TASK STATEMENT:
Look through the entries below and report how many lines hold the string "subtotal". Only the number is wanted.

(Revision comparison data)
──────

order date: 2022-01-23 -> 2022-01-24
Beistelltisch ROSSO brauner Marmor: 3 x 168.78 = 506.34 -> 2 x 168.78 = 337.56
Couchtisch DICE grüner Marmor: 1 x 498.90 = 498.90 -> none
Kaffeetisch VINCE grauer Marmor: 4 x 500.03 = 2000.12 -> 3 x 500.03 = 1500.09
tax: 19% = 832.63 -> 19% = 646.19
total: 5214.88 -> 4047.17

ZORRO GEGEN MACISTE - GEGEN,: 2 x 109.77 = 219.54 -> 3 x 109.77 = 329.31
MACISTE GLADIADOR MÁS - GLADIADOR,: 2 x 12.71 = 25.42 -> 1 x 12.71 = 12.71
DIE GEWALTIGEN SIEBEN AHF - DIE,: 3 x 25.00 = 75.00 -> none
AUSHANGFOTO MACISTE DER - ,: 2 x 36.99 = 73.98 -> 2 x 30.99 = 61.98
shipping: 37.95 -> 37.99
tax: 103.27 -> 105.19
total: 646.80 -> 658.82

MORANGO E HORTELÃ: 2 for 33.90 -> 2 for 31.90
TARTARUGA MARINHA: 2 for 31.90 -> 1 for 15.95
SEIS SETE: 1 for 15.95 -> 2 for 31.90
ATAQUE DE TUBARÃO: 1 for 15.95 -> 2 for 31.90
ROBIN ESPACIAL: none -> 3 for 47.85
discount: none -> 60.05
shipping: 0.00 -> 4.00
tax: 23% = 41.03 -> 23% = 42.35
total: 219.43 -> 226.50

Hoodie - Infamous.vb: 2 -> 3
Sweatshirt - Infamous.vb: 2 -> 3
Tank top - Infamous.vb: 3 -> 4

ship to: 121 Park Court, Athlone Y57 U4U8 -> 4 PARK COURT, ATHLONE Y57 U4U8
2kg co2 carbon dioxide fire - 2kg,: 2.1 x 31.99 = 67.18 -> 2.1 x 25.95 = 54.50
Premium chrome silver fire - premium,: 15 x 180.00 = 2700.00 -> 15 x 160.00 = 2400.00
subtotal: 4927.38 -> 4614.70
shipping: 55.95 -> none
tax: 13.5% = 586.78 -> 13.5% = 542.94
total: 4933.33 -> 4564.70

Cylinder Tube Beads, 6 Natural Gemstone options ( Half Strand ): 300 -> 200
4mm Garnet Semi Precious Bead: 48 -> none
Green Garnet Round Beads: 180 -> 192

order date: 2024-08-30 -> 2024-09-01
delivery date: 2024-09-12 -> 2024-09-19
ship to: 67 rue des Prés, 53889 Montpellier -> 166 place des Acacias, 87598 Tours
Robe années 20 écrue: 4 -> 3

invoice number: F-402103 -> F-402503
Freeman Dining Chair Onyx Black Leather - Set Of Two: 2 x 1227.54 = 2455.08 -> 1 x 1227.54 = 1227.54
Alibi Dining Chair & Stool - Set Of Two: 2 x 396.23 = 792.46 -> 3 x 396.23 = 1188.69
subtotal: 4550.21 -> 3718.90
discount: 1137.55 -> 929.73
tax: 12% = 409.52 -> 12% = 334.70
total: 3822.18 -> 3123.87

──────

REPLY TO THE EXERCISE:
2